Field/Rules for fractions/Exercise

Let ${\displaystyle {}x,y,z,w}$ be elements in a field, and suppose that ${\displaystyle {}z}$ and ${\displaystyle {}w}$ are not zero. Prove the following fraction rules.

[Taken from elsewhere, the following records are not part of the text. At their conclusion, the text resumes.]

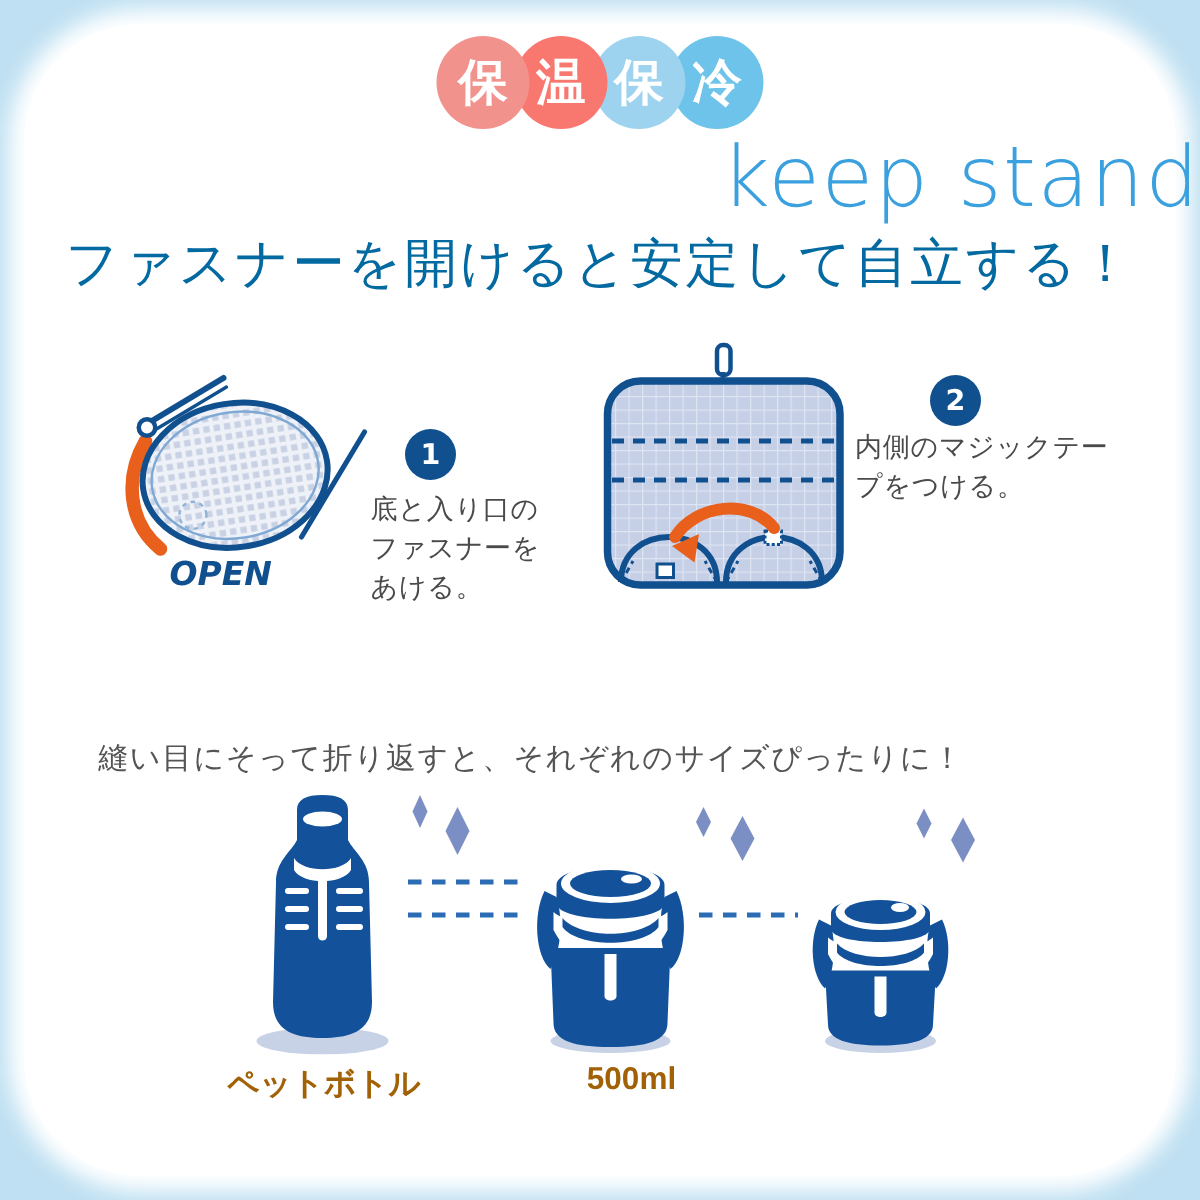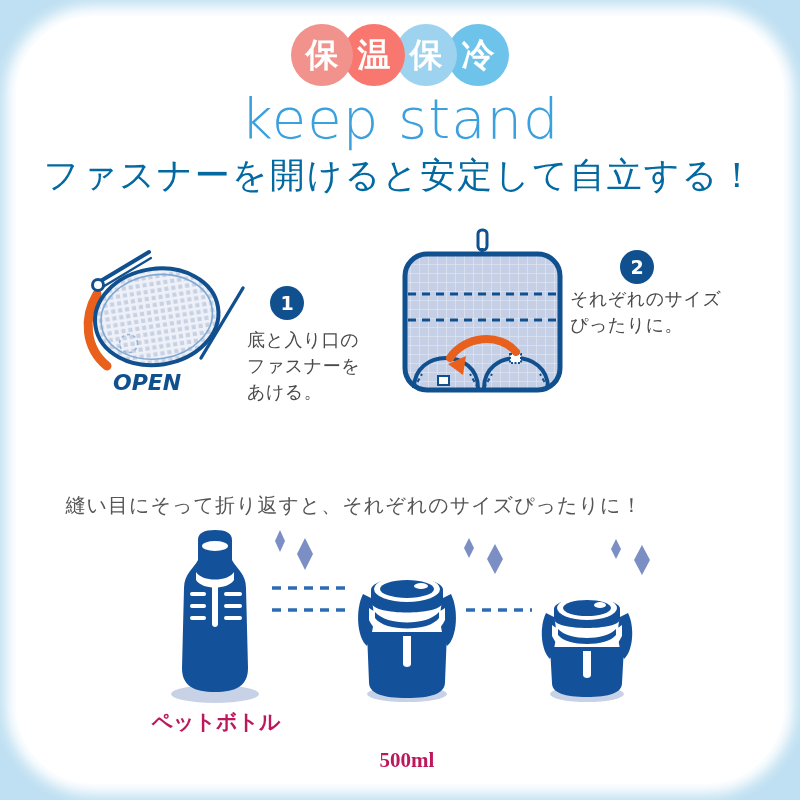"keep stand" #brand { text-align: center -> right }
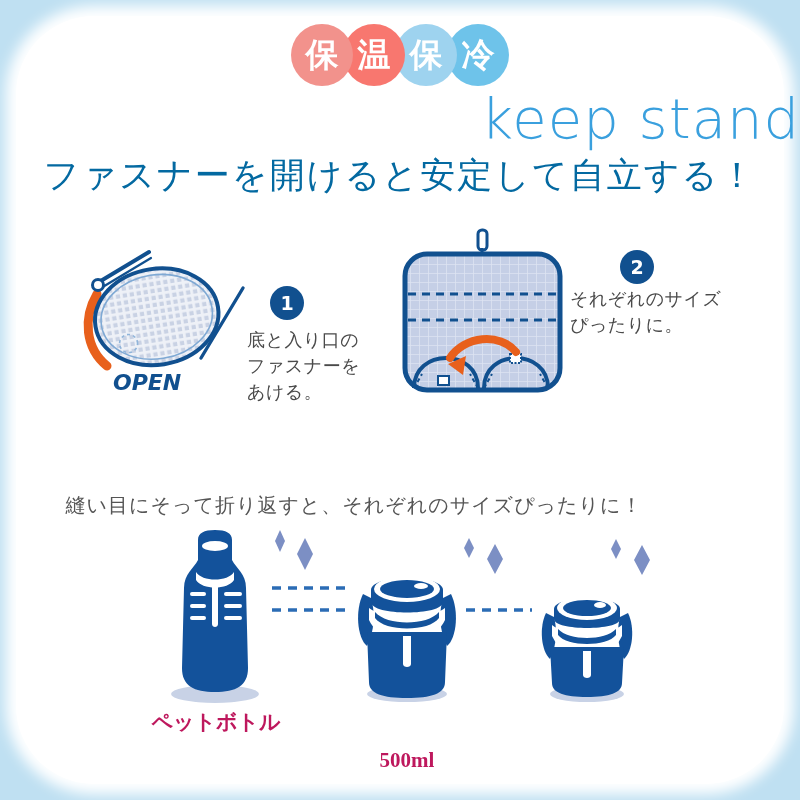"それぞれのサイズぴったりに。" div.step-text { text: それぞれのサイズぴったりに -> 内側のマジックテープをつける }
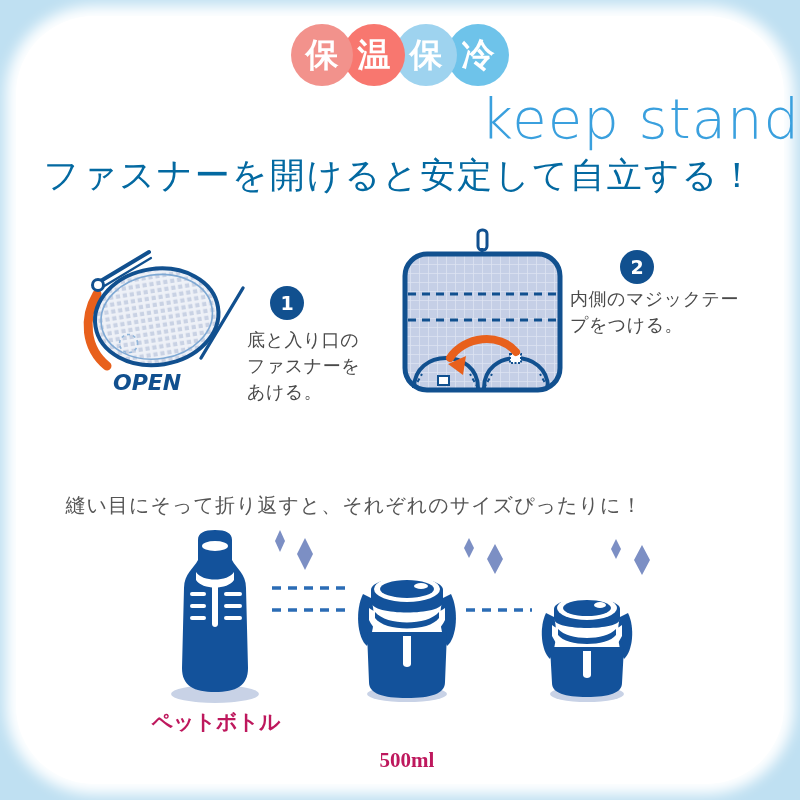"ペットボトル" .caption { color: #be185d -> #a16207; font-family: Liberation Serif, serif -> Liberation Sans, sans-serif }
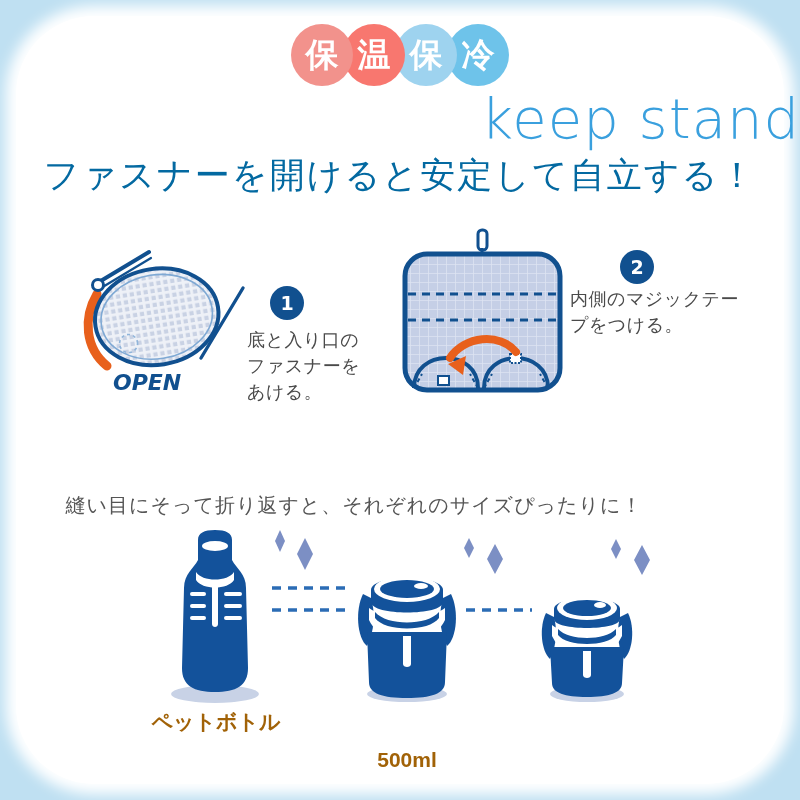"500ml" #cap2 { left: 345px -> 359px; margin-top: 40px -> none }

1. ${\displaystyle {}{\frac {x}{1}}=x\,,}$

2. ${\displaystyle {}{\frac {1}{z}}=z^{-1}\,,}$

3. ${\displaystyle {}{\frac {1}{-1}}=-1\,,}$

4. ${\displaystyle {}{\frac {0}{z}}=0\,,}$

5. ${\displaystyle {}{\frac {z}{z}}=1\,,}$

6. ${\displaystyle {}{\frac {x}{z}}={\frac {xw}{zw}}\,}$

7. ${\displaystyle {}{\frac {x}{z}}\cdot {\frac {y}{w}}={\frac {xy}{zw}}\,,}$

8. ${\displaystyle {}{\frac {x}{z}}+{\frac {y}{w}}={\frac {xw+yz}{zw}}\,.}$

Does there exist an analogue of formula (8) that arises when one exchanges addition with multiplication (and division with subtraction), that is

${\displaystyle {}(x-z)\cdot (y-w)=(x+w)\cdot (y+z)-(z+w)\,?}$

Show that the popular formula

${\displaystyle {}{\frac {x}{z}}+{\frac {y}{w}}={\frac {x+y}{z+w}}\,}$

does not hold.